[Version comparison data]
----------

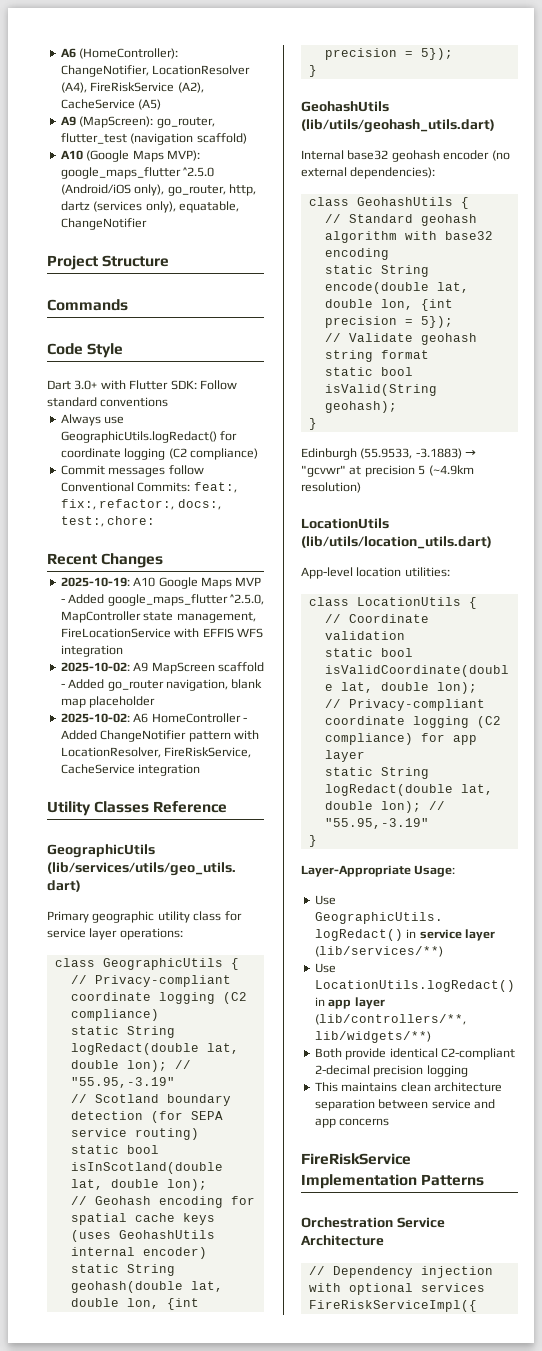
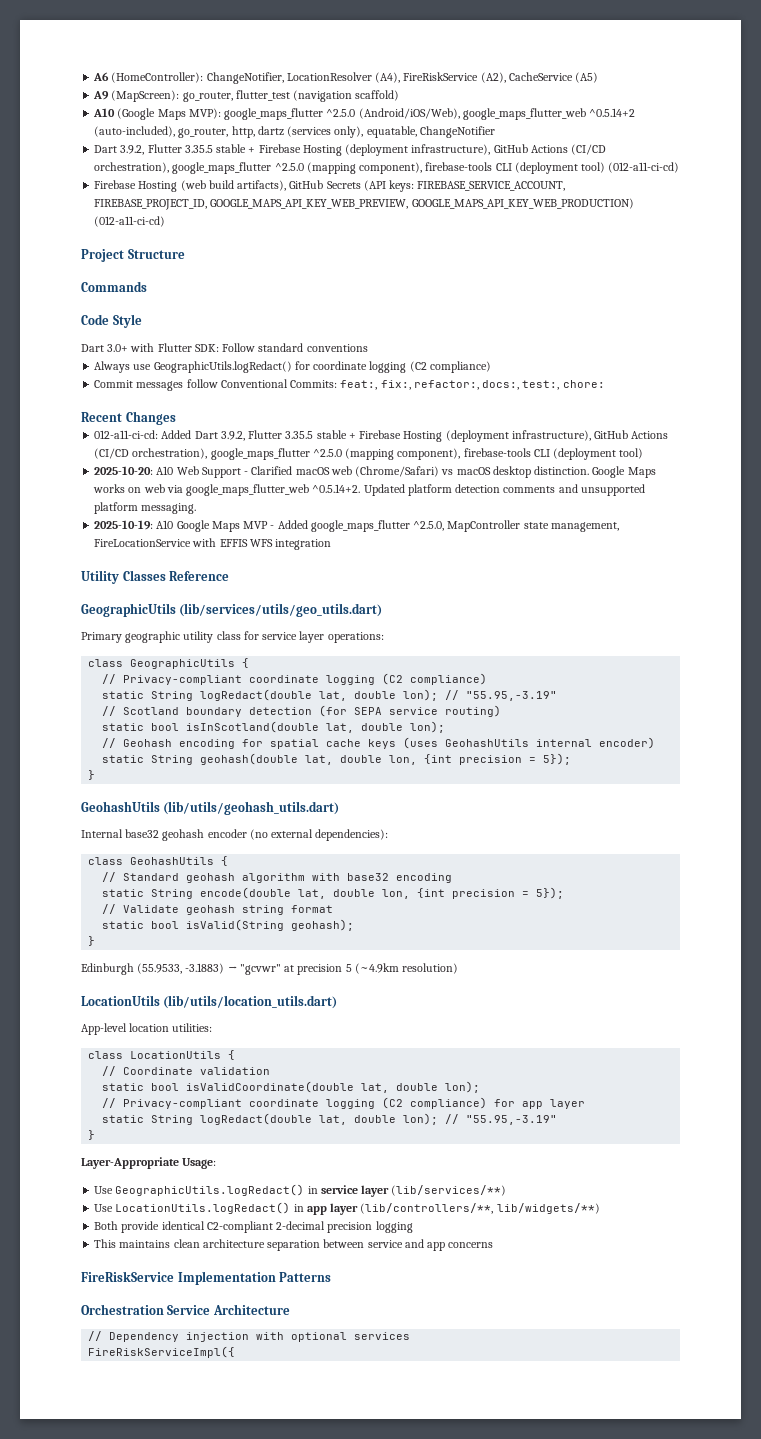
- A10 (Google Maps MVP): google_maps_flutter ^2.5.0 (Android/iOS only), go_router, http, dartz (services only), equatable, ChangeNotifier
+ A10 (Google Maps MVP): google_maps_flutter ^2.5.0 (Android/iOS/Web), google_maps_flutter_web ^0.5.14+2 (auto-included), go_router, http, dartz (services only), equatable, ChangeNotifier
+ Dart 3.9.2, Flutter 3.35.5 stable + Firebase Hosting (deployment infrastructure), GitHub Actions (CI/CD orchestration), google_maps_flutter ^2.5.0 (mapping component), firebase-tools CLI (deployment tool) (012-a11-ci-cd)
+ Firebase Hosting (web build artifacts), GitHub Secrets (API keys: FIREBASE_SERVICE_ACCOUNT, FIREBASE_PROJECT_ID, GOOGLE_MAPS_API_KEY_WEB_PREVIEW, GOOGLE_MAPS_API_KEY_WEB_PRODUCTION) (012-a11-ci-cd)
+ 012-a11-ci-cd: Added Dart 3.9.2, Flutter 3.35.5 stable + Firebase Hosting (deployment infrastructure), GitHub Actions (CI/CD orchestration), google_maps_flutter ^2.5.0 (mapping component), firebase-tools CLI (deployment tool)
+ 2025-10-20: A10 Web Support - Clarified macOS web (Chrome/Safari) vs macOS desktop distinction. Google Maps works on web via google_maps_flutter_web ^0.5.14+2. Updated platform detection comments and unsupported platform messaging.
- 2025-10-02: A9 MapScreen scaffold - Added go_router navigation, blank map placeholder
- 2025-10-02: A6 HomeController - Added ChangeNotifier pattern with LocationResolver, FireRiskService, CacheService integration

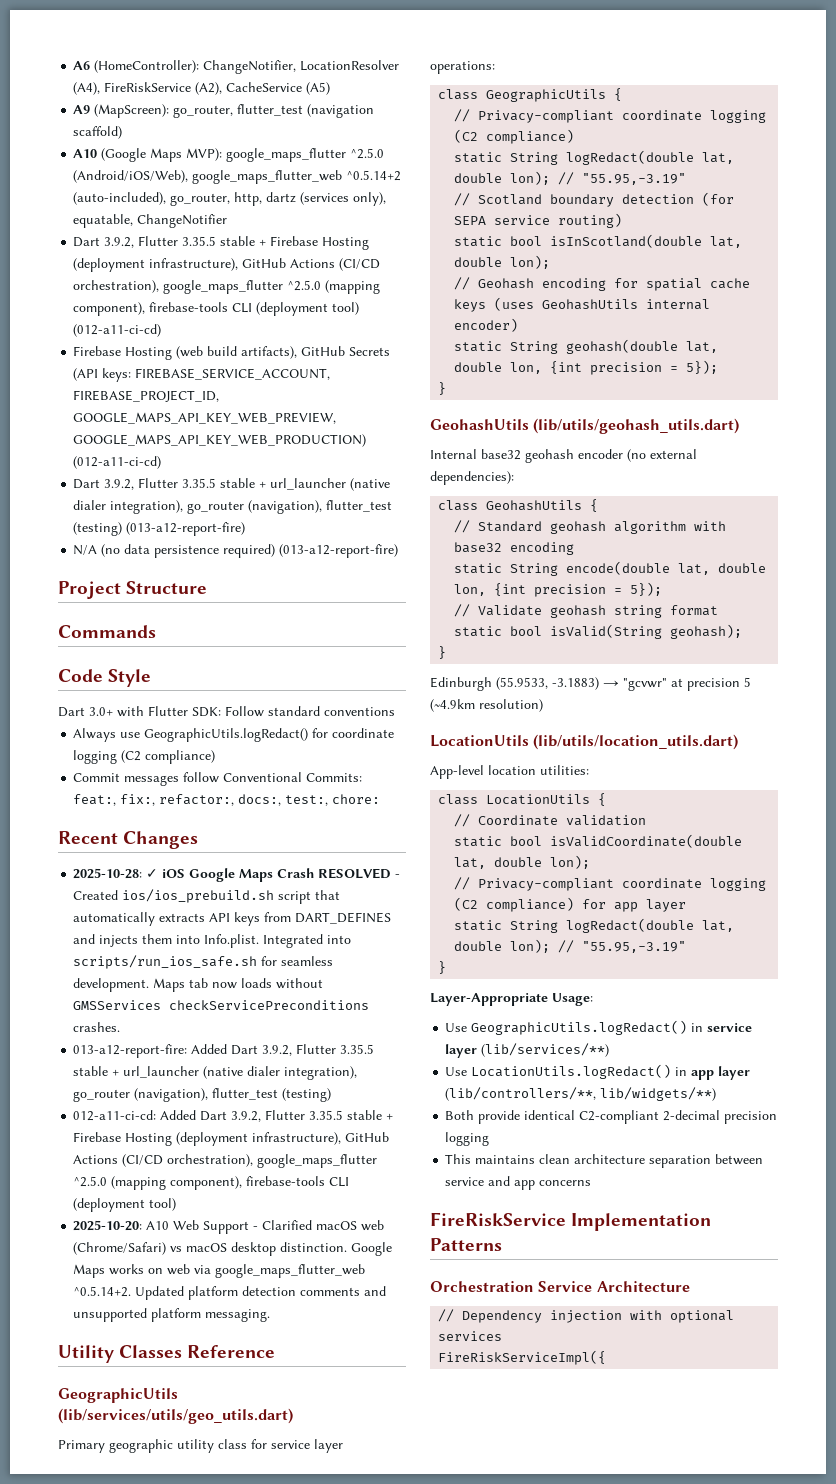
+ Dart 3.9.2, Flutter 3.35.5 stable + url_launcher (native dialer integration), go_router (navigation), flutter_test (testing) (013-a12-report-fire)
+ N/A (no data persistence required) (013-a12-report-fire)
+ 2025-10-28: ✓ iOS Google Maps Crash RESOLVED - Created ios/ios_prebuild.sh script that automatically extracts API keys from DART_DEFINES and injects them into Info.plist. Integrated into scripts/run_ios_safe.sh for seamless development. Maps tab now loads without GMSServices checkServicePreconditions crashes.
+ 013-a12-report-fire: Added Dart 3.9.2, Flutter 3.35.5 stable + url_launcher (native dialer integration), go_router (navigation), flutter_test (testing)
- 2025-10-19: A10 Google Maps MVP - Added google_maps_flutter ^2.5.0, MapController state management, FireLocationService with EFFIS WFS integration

----------

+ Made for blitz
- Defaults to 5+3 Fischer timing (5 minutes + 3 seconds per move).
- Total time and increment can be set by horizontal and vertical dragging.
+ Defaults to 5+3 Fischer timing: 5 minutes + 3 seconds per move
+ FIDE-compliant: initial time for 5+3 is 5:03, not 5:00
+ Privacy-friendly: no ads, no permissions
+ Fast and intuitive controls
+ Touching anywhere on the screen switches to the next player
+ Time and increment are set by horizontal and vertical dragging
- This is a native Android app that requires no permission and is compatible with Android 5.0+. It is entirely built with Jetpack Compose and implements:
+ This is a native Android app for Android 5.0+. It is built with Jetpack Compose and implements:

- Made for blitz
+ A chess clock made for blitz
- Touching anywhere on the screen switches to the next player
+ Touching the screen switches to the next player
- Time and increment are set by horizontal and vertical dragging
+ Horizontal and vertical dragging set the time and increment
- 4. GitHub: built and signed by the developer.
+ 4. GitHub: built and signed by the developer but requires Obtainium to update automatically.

----------

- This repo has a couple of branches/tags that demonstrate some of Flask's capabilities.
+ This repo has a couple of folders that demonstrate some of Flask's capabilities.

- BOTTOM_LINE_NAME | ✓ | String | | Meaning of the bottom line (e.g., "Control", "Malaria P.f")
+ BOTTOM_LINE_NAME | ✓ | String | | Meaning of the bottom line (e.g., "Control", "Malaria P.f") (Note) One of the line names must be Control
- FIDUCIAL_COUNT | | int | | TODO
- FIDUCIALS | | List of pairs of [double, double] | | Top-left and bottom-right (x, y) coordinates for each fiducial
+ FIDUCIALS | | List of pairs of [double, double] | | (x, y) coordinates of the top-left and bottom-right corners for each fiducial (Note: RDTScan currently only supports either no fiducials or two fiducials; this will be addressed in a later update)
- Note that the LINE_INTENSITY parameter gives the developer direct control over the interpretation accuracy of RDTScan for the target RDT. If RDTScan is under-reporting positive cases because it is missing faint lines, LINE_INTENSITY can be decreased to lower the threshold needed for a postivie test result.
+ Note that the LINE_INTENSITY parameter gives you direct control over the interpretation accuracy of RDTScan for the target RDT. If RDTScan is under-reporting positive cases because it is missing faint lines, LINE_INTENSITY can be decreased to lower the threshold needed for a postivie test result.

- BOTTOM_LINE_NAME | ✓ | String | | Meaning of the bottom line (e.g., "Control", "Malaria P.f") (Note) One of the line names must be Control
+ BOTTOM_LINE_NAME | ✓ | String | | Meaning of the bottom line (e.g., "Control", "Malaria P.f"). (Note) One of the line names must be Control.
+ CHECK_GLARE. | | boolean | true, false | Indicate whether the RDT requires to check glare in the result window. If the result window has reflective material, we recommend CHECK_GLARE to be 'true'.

----------

PROBLEM DETAILS:
Which lines in the records above hold the string "couple"? Copy each of them.

RESPONSE:
- This repo has a couple of branches/tags that demonstrate some of Flask's capabilities.
+ This repo has a couple of folders that demonstrate some of Flask's capabilities.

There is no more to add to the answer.